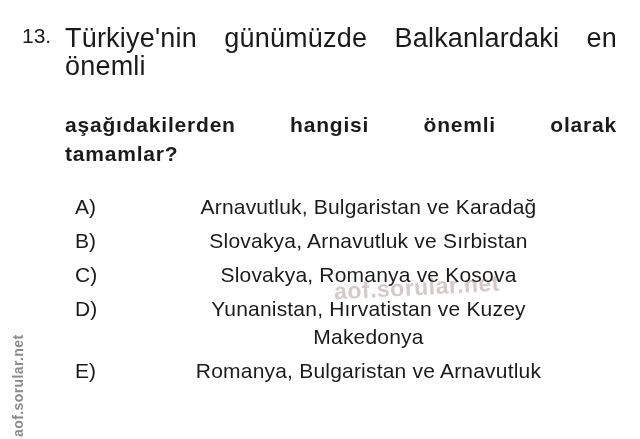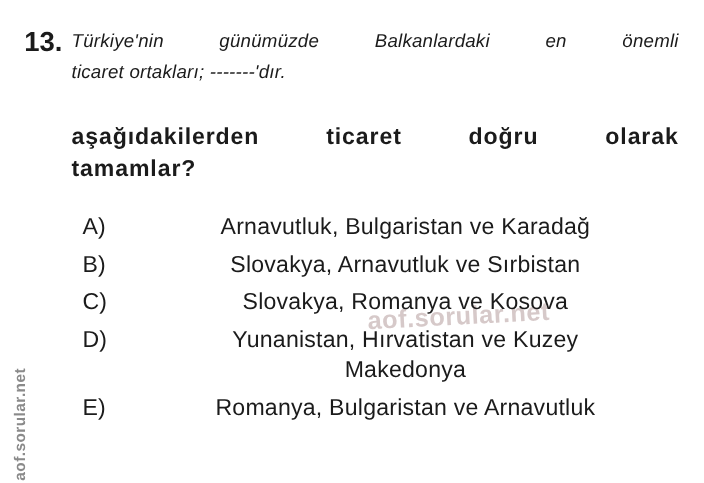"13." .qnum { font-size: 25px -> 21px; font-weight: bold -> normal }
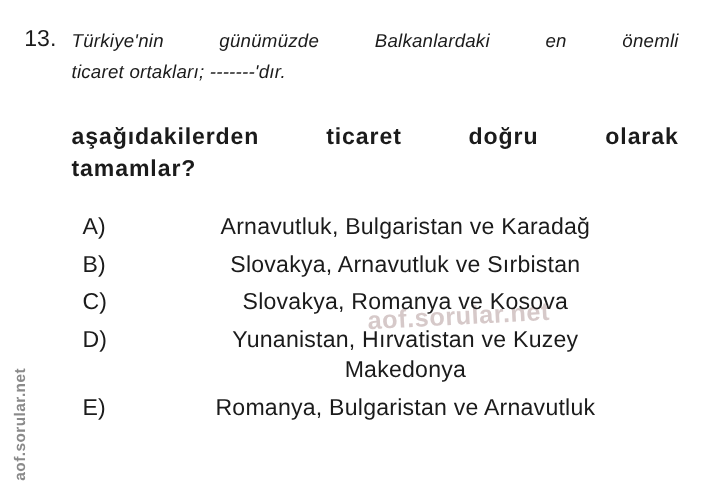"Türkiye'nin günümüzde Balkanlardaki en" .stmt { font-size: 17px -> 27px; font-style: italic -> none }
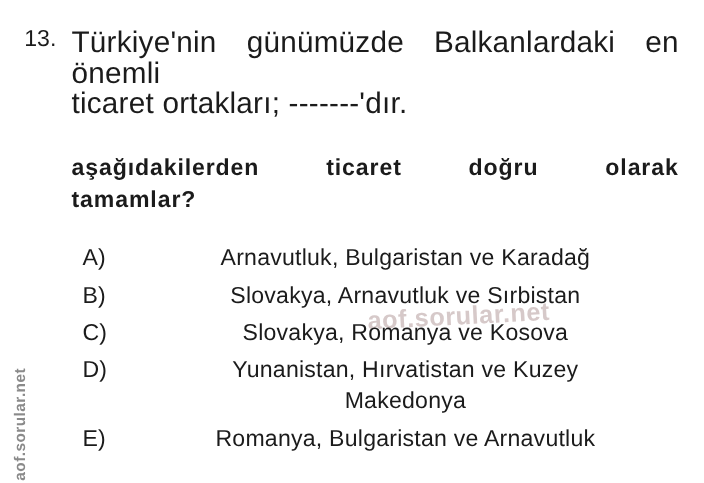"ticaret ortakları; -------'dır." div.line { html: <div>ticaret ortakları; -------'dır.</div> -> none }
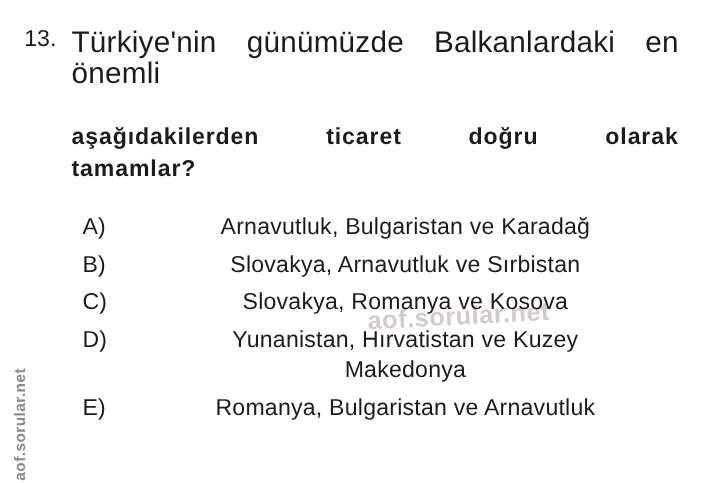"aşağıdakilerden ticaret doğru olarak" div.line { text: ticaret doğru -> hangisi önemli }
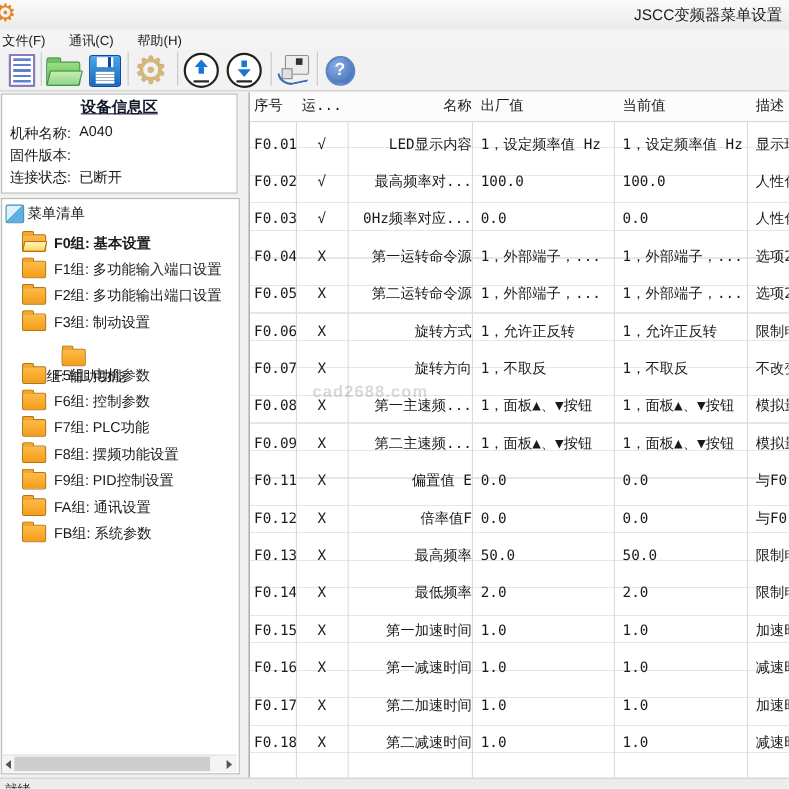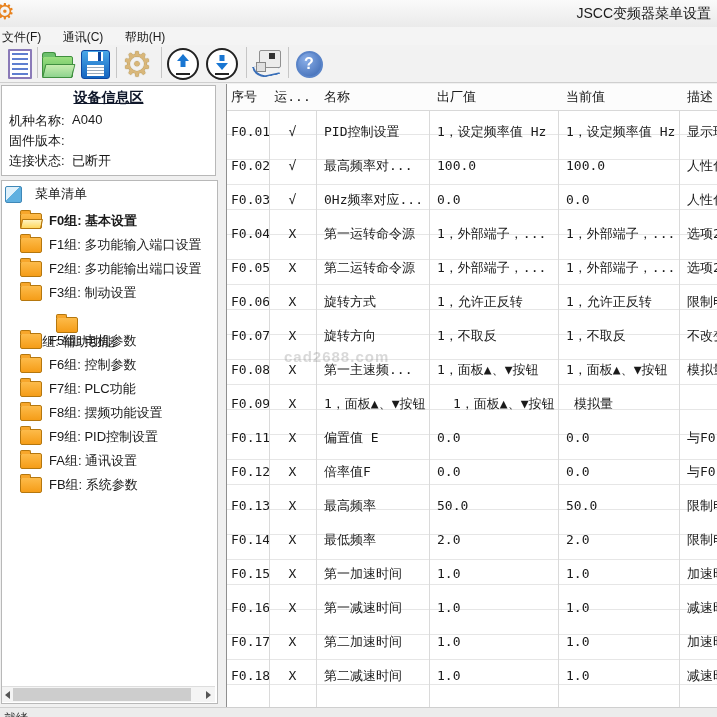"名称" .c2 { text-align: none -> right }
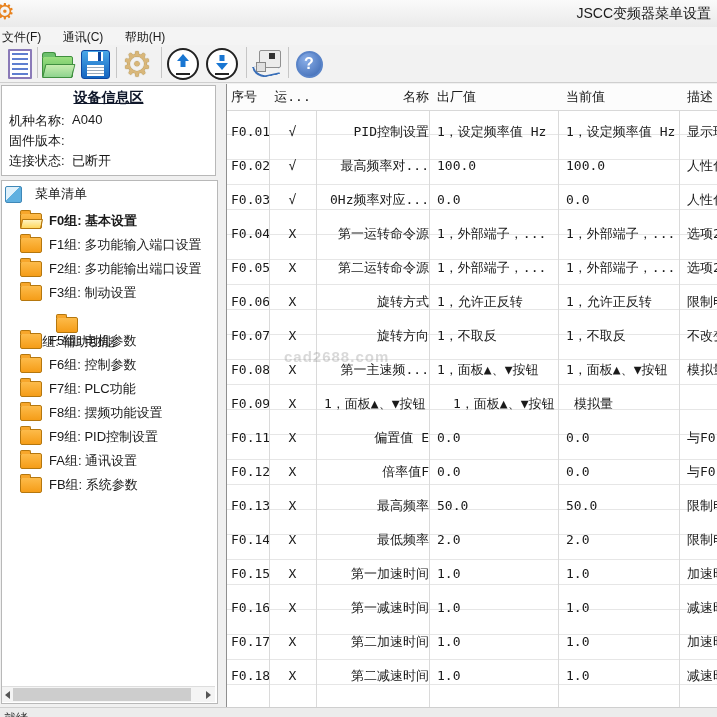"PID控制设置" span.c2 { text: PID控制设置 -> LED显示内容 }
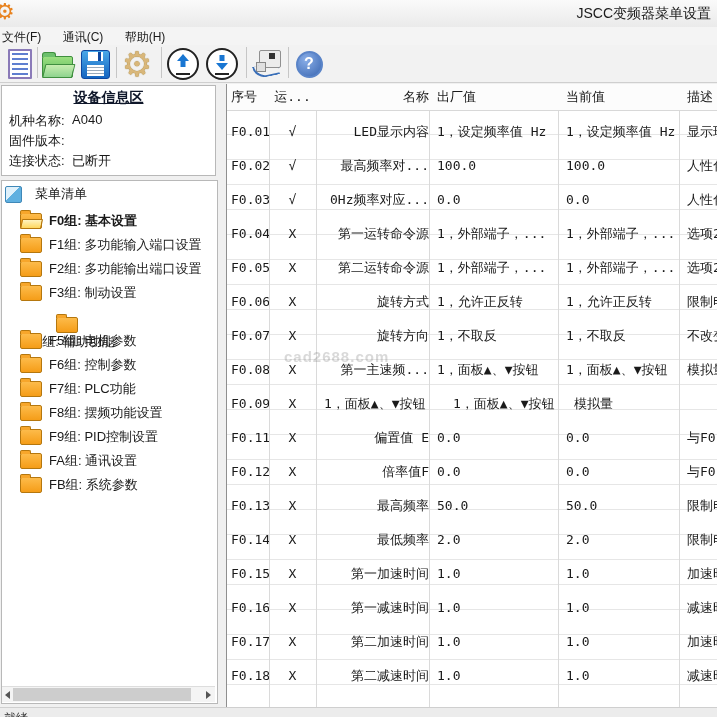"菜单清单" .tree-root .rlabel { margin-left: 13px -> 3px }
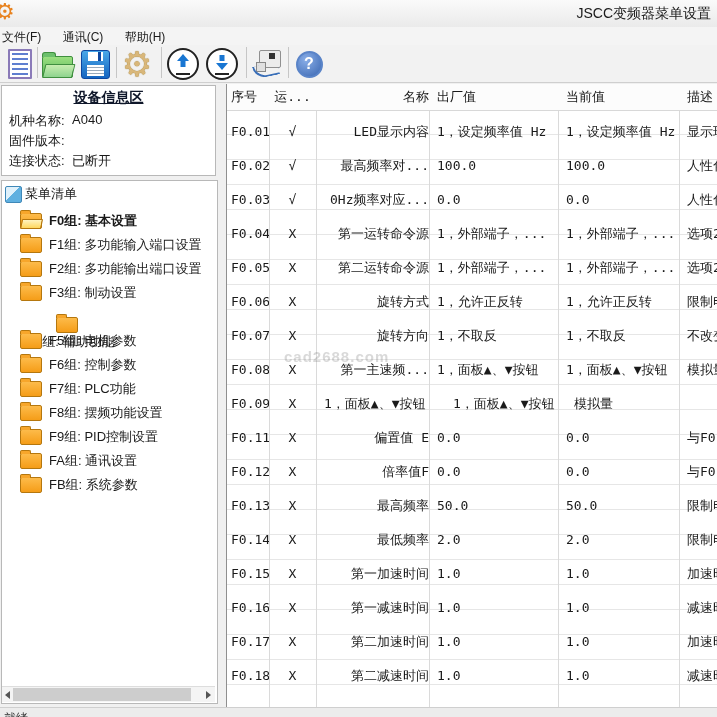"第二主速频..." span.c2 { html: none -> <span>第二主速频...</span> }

------------------------

Repeat all of the listing above word for word, and exclude the pictures.

"13." .qnum { font-size: 25px -> 21px; font-weight: bold -> normal }
"Türkiye'nin günümüzde Balkanlardaki en" .stmt { font-size: 17px -> 27px; font-style: italic -> none }
"ticaret ortakları; -------'dır." div.line { html: <div>ticaret ortakları; -------'dır.</div> -> none }
"aşağıdakilerden ticaret doğru olarak" div.line { text: ticaret doğru -> hangisi önemli }
"名称" .c2 { text-align: none -> right }
"PID控制设置" span.c2 { text: PID控制设置 -> LED显示内容 }
"菜单清单" .tree-root .rlabel { margin-left: 13px -> 3px }
"第二主速频..." span.c2 { html: none -> <span>第二主速频...</span> }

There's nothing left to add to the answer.